===== INPUT =====

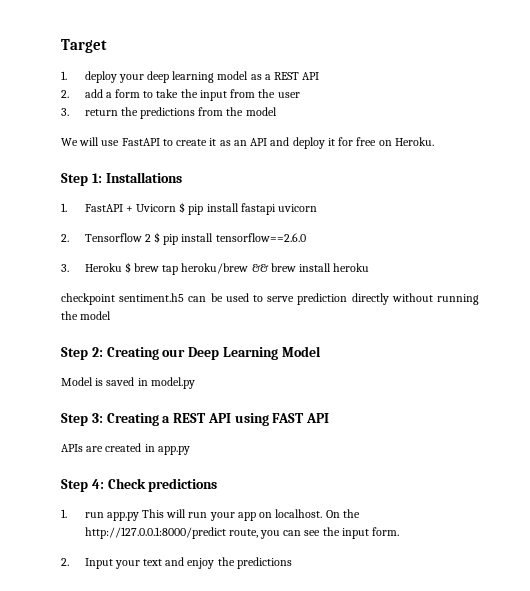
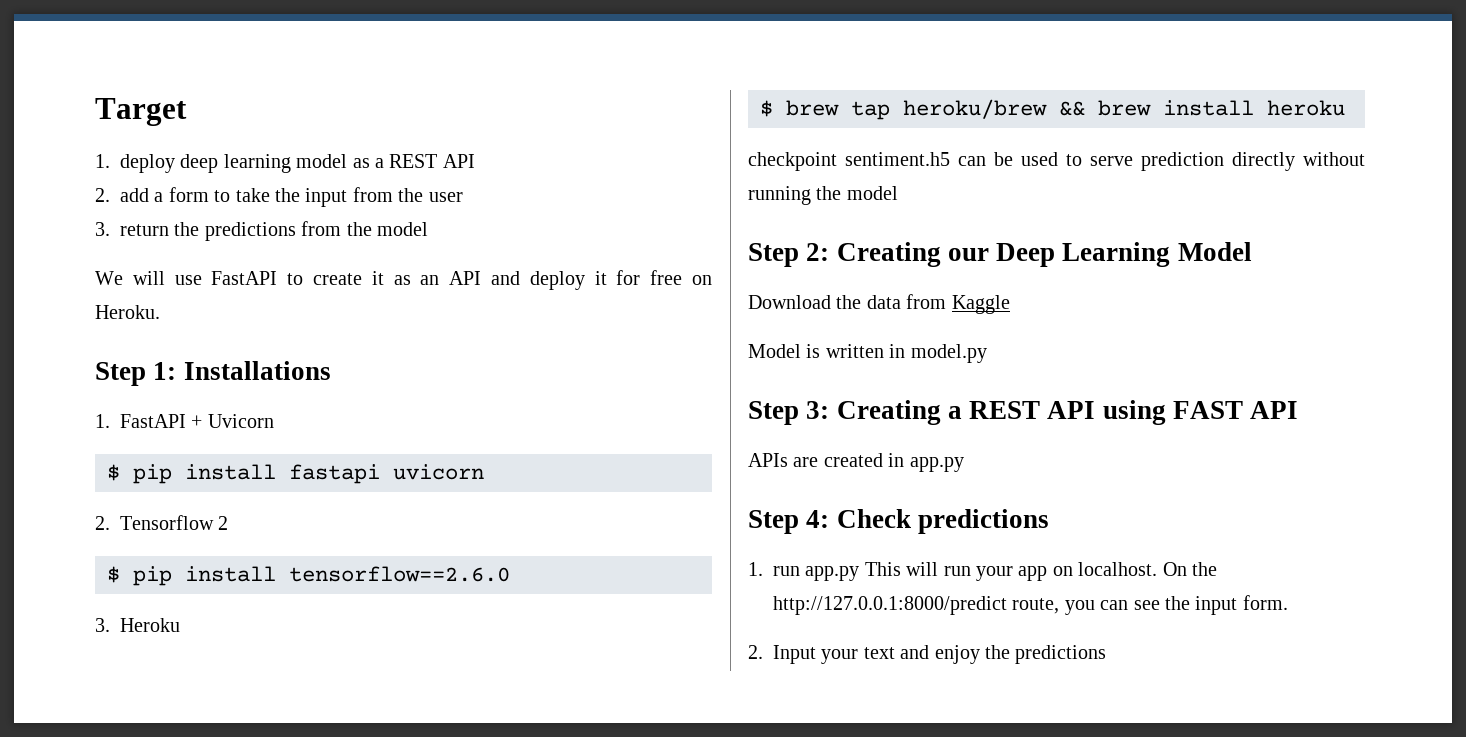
[118,74,144,83] your -> (175, 163) none
(176, 208) none -> (274, 421) //
(151, 238) none -> (229, 523) //
(122, 267) none -> (180, 625) //
(321, 351) none -> [748,294,1010,314] // Download the data from Kaggle
[106,377,135,386] saved -> [825,344,884,358] written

=====

# [TASK INSTRUCTIONS]
Would you retype the material exactly, omitting each picture?

# [OUTPUT BELOW]
[118,74,144,83] your -> (175, 163) none
(176, 208) none -> (274, 421) //
(151, 238) none -> (229, 523) //
(122, 267) none -> (180, 625) //
(321, 351) none -> [748,294,1010,314] // Download the data from Kaggle
[106,377,135,386] saved -> [825,344,884,358] written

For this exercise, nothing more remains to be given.